Altruists who don't care too much about risk (and young people in general) should plausibly use leveraged investing. What's the best way to get leverage?
- Margin borrowing seems like the default solution. I might try it if there's nothing better.
- Theoretically options could be used, but I'm unsure whether they work in practice.
- Supposedly futures offer massive leverage, but I haven't explored the details, and they seem hard to trade yourself. I'd like something I can just buy and hold for a long time.
- Something else?
Ideally, there should be a fund that you just buy into to get leverage, with someone else handling the details. But leveraged ETFs don't work because they're optimized for day trading and as a result lose money for buy-and-hold investors.
If you are e.g. maximizing log wealth and prices are a gaussian brownian motion, then leveraged ETFs and leveraged positions are equivalent for small amounts of leverage, and the ETF is better for large amounts of leverage.
ETFs take their losses in small doses, a day at a time, while a leveraged position takes its losses with the probability of wipeout. If you scale down the leverage position when things get bad (or get margin-called), then you make the leveraged position closer to the leveraged ETF. Both losses are quadratic in expected volatility (for small leverage), and expected volatility is linear in the number of days for a GBM.

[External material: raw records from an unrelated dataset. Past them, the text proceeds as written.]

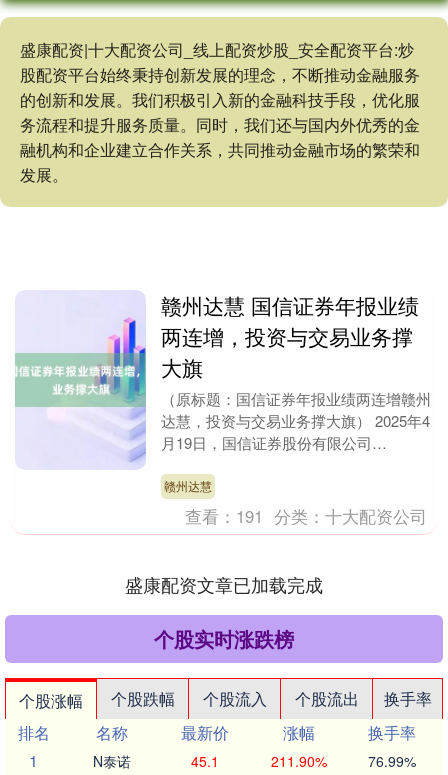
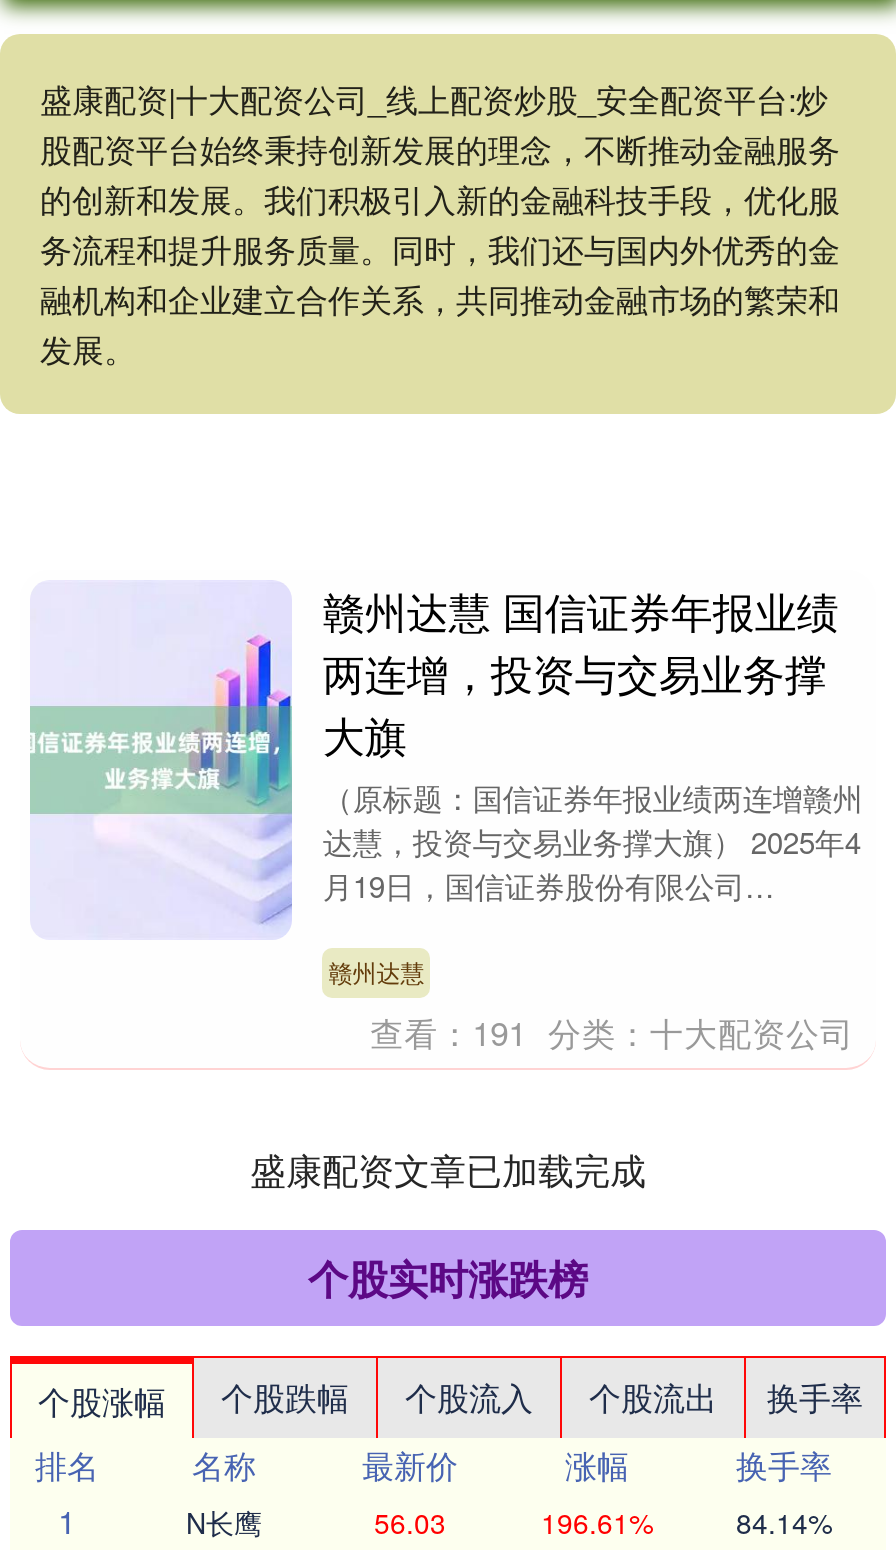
- N泰诺
+ N长鹰

- 45.1
+ 56.03

- 211.90%
+ 196.61%

- 76.99%
+ 84.14%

In this setting, the leveraged position is a bet on the anti-correlations of day-to-day movements, i.e. that volatility scales sublinearly with time. I think empirically this hasn't been true recently on the scale of months, but has been true on the scale of years---that said, there are more direct ways to bet on this question if you feel like betting.
Presumably your issue is not day trading vs. buy-and-hold, but that you aren't risk-averse (or at least you don't care so much about a wipe-out). If philanthropy as a whole is risk averse, then the same analysis applies for philanthrpists in aggregate, and this is coming down to your personal efforts to drag philanthropy towards an optimal aggregate allocation.
Let me know if you have a reference to understand this better. :)
It doesn't seem intuitive to me because with a leveraged ETF, you lose from volatility alone. In contrast, if you bought stocks on margin and those stocks went up (with whatever degree of volatility you want so long as it didn't trigger a margin call), then you wouldn't lose from volatility because you're not buying and selling. Maybe you're suggesting th... (read more)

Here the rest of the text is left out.